Illinois law provides that “workers ... employed by or on behalf of any public body engaged in the construction or demolition of public works” (defined as “all fixed works constructed or demolished by any public body, or paid for wholly or in part out of public funds,” 820 ILCS 130/2) shall be paid “not less than the general prevailing rate of hourly wages for work of a similar character on [nonfederal] public works in the locality in which the work is performed.” 820 ILCS 130/3. The “public body awarding [the] contract” is required to determine what the prevailing wage is, 820 ILCS 130/4(a), but the Department of Labor is required to conduct annual investigations to determine the prevailing wage for each type of construction and demolition work in each locality (generally defined as a county, 820 ILCS 130/2) in which such work is being performed, and in practice the public bodies simply adopt that determination.

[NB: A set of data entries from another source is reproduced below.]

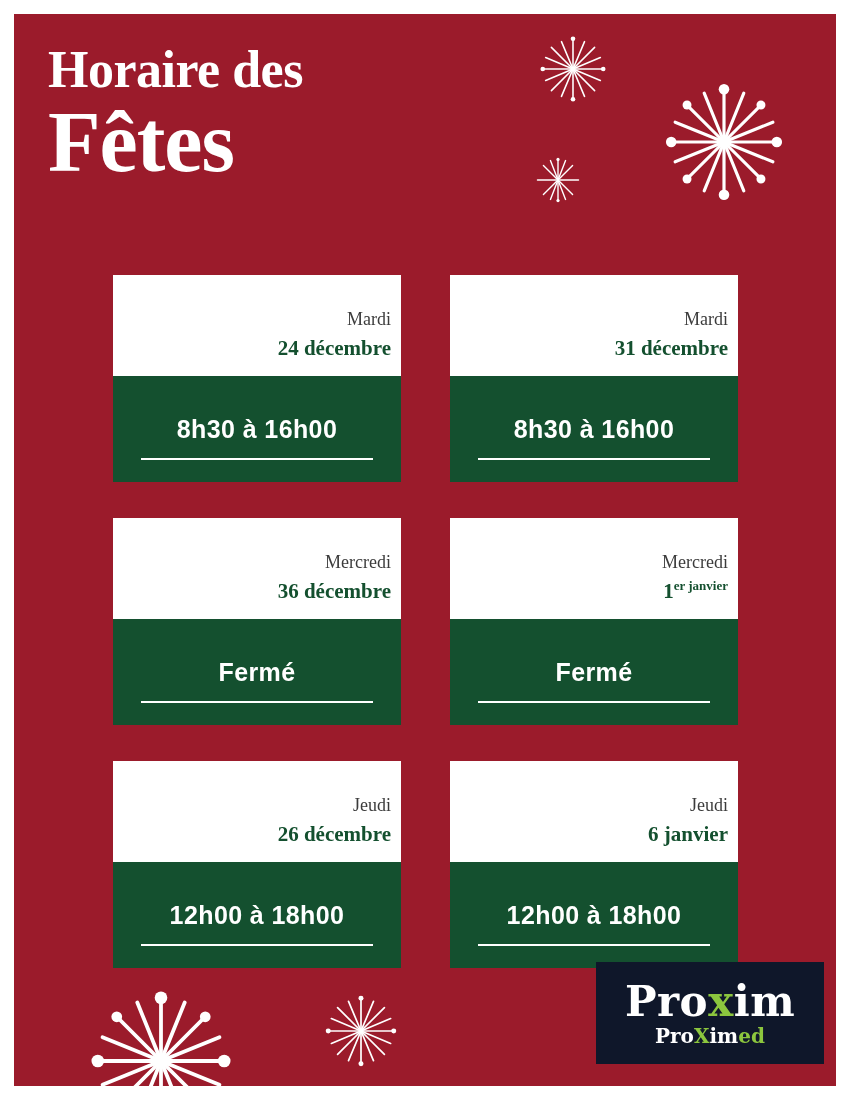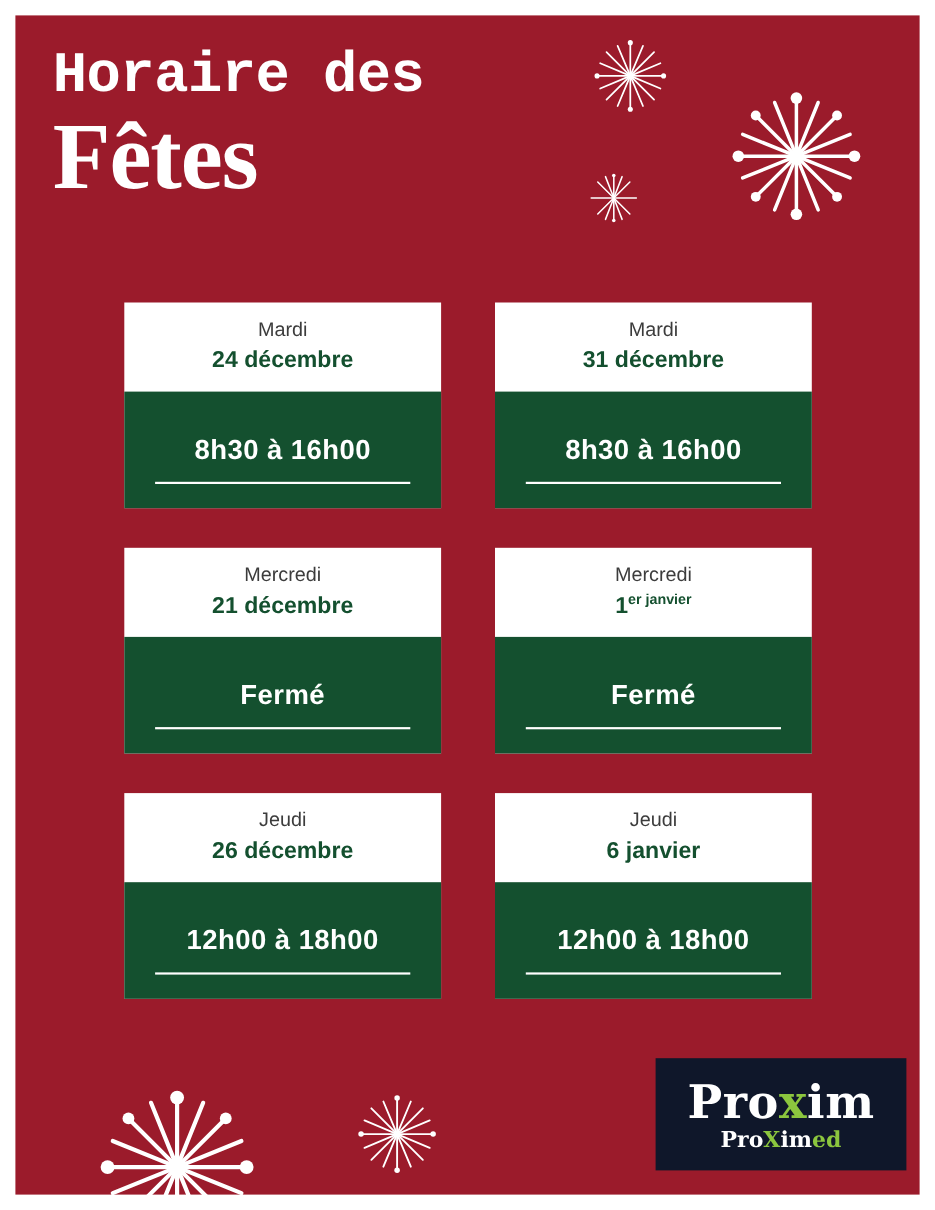"Horaire des" .title-line1 { font-family: Liberation Mono, monospace -> Liberation Serif, serif }
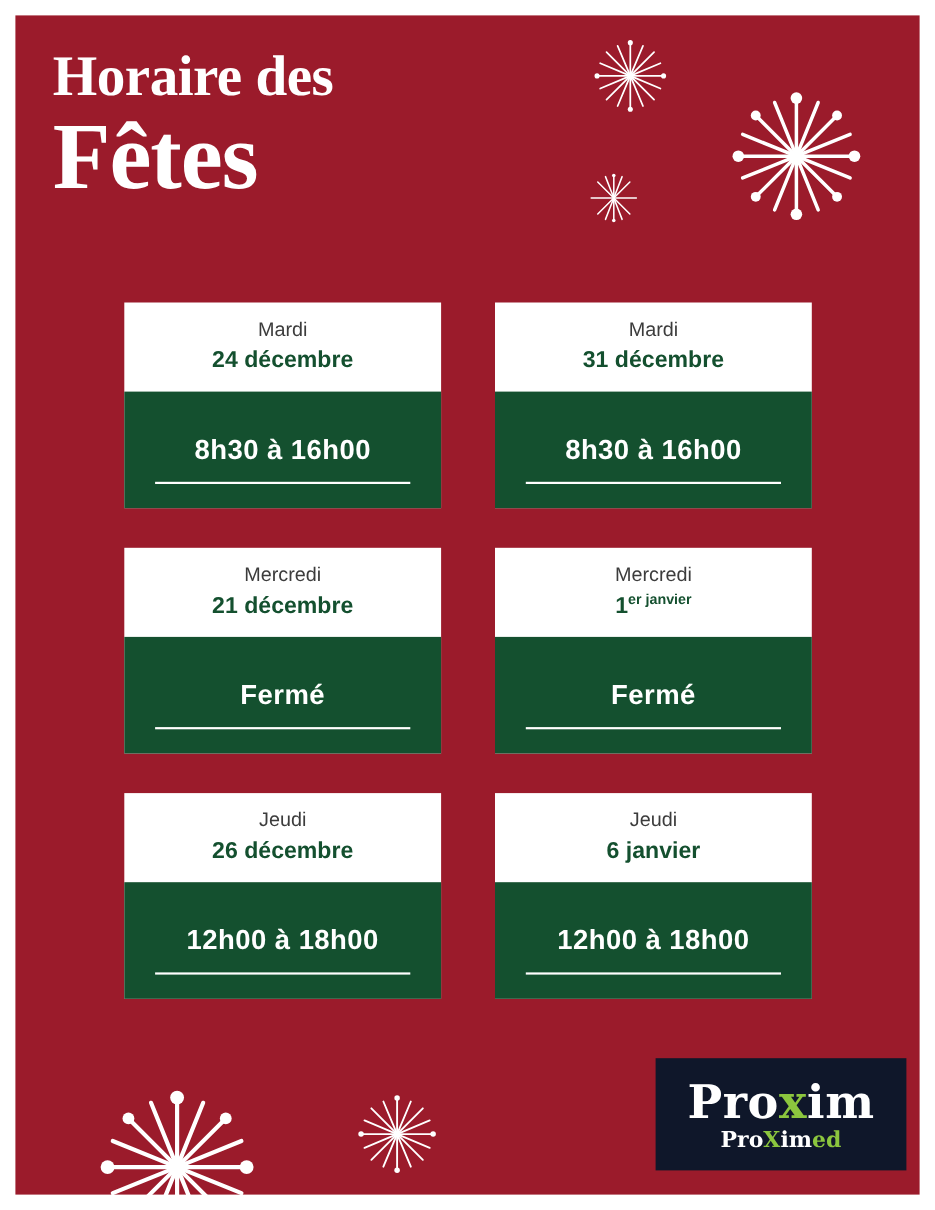"Mardi" .card-top { font-family: none -> Liberation Serif, serif; padding: 12px 10px 14px 10px -> 32px 10px 14px 10px; text-align: center -> right }
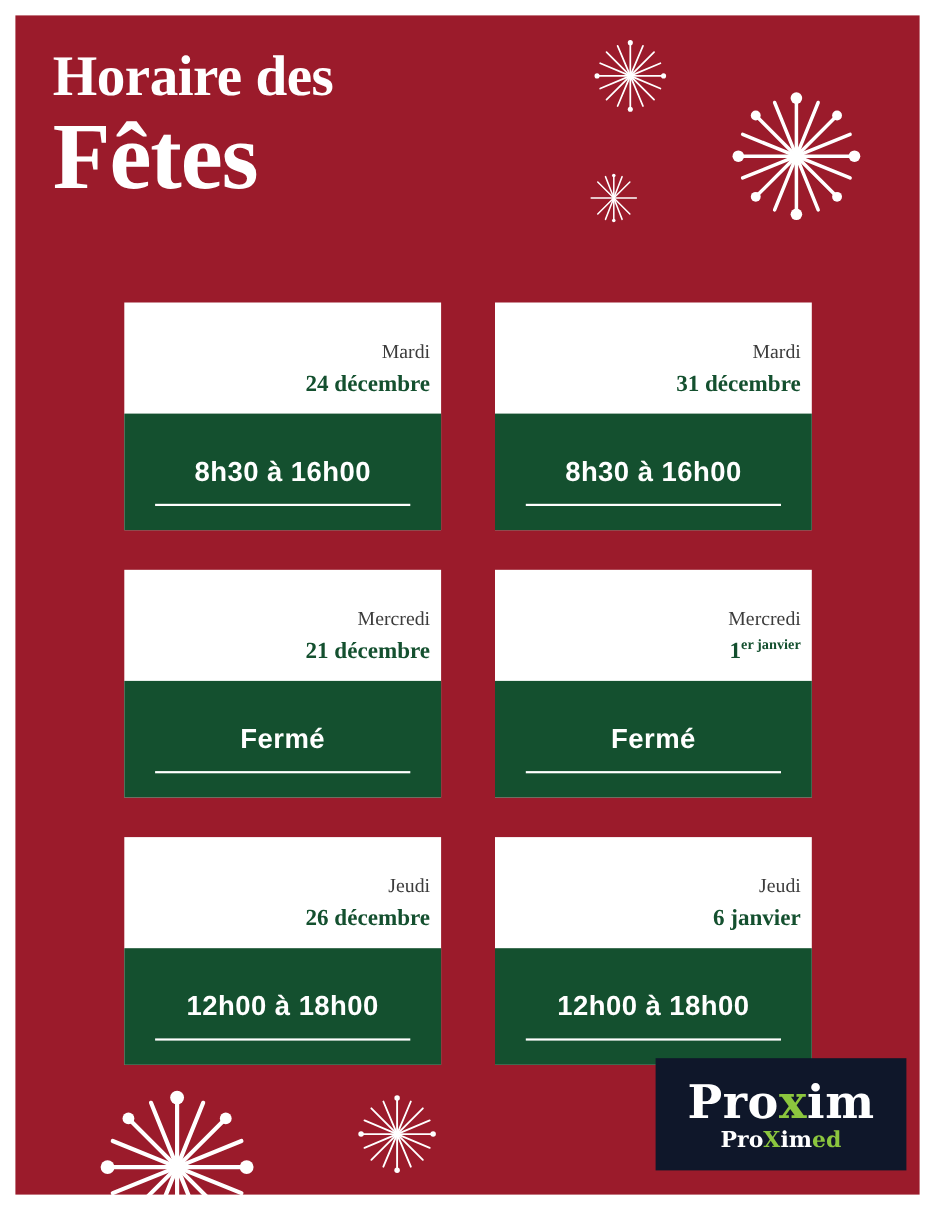"21 décembre" span { text: 21 -> 36 }
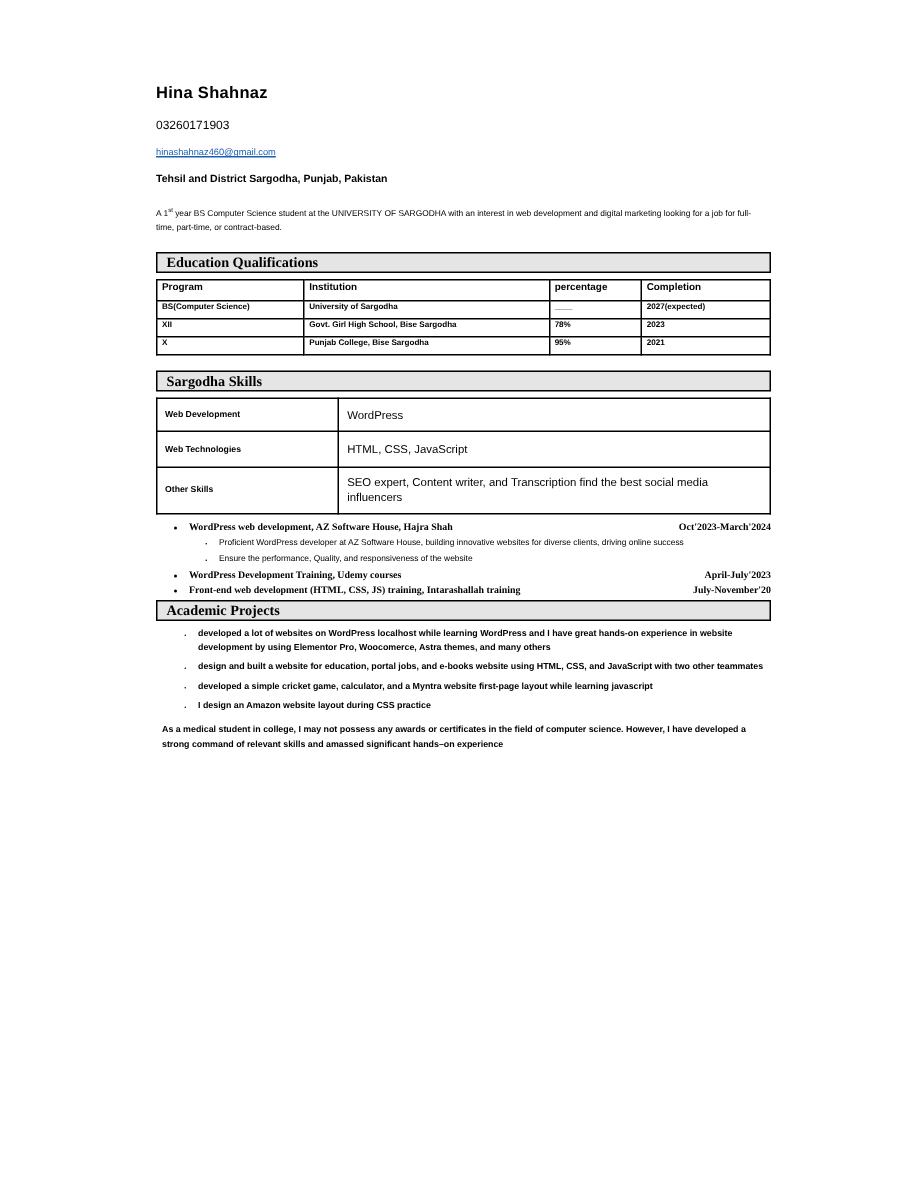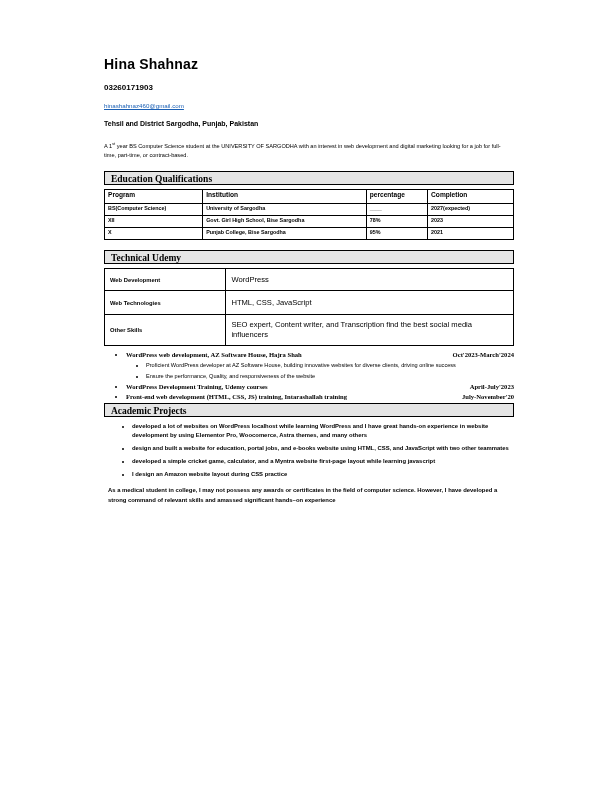"Hina Shahnaz" .name { font-size: 14px -> 11px }
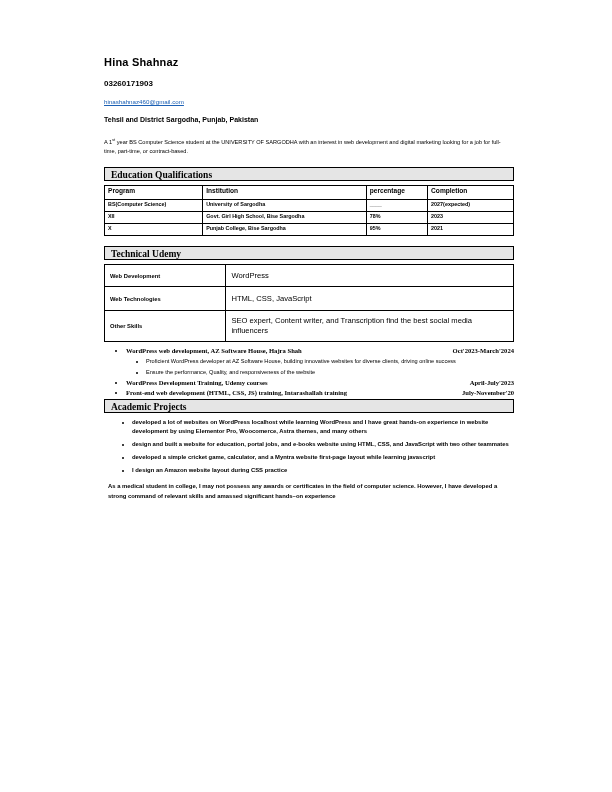"03260171903" .phone { font-weight: bold -> normal }
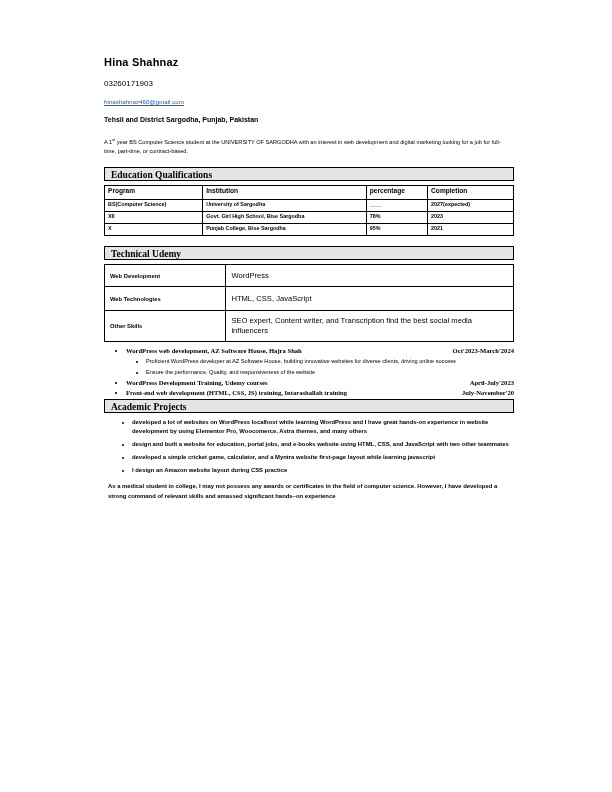"Technical Udemy" div.sec-bar { text: Technical Udemy -> Sargodha Skills }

The Department's determination may, though only within 30 days after it is published, be challenged administratively by “any person affected” by it. 820 ILCS 130/9. If the Department rejects the challenge, the challenger can appeal to the Illinois courts. Id.; 735 ILCS 5/3–102; see Hayen v. County of Ogle, 101 Ill.2d 413, 78 Ill.Dec. 946, 463 N.E.2d 124, 126 (1984); Beary Landscaping, Inc. v. Ludwig, 479 F.Supp.2d 857, 862 (N.D.Ill.2007); People ex rel. Dep't of Labor v. Skoog Landscape & Design, 337 Ill.App.3d 232, 271 Ill.Dec. 798, 785 N.E.2d 992, 995 (2003). If an employer pays less than the prevailing wage to employees working on a nonfederal public work, the Department can sue for the underpayment on behalf of the employees and also levy a separate penalty that it retains. 820 ILCS 130/11; Brandt Construction Co. v. Ludwig, 376 Ill.App.3d 94, 315 Ill.Dec. 890, 878 N.E.2d 116, 121 (2007).
A number of landscape contractors in eight Illinois counties who do nonfederal public-works projects involving construction tasks, such as planting trees, installing ornaments, sodding and seeding, stabilizing stream banks, and applying fertilizer and other chemicals to the soil, brought this suit against the Department. They argue that it has violated the due process clause by delegating the ascertainment of the prevailing wage for publicly financed landscape construction work to private entities, namely a labor union and the contractors with which it has a collective bargaining agreement. The district judge granted summary judgment in favor of the Department.
Landscape laborers (as distinct from operators of equipment, including trucks, used in landscape construction projects, whom we can disregard) employed by these contractors are called “plantsmen.” This is an unconventional usage—“plantsman” as ordinarily understood means either an enthusiastic and knowledgeable gardener or someone who raises or sells plants commercially. But no matter. Traditionally in Illinois plantsmen in the sense of landscape laborers have been represented by the Laborers Union, which represents many other types of construction laborer as well. To determine the prevailing wage for laborers, the Department in its annual investigations simply asks the Laborers Union to certify the current wage of laborers employed in public works (by locality within Illinois) under the Union's collective bargaining agreement with construction contractors. A contractor who pays a lower wage to a worker on a public work than the wage specified in that agreement receives a demand letter from the Department and if he doesn't comply the Department can, as we know, sue him; it may also bar him from bidding on future public contracts if he is a repeat offender. 820 ILCS 130/11a.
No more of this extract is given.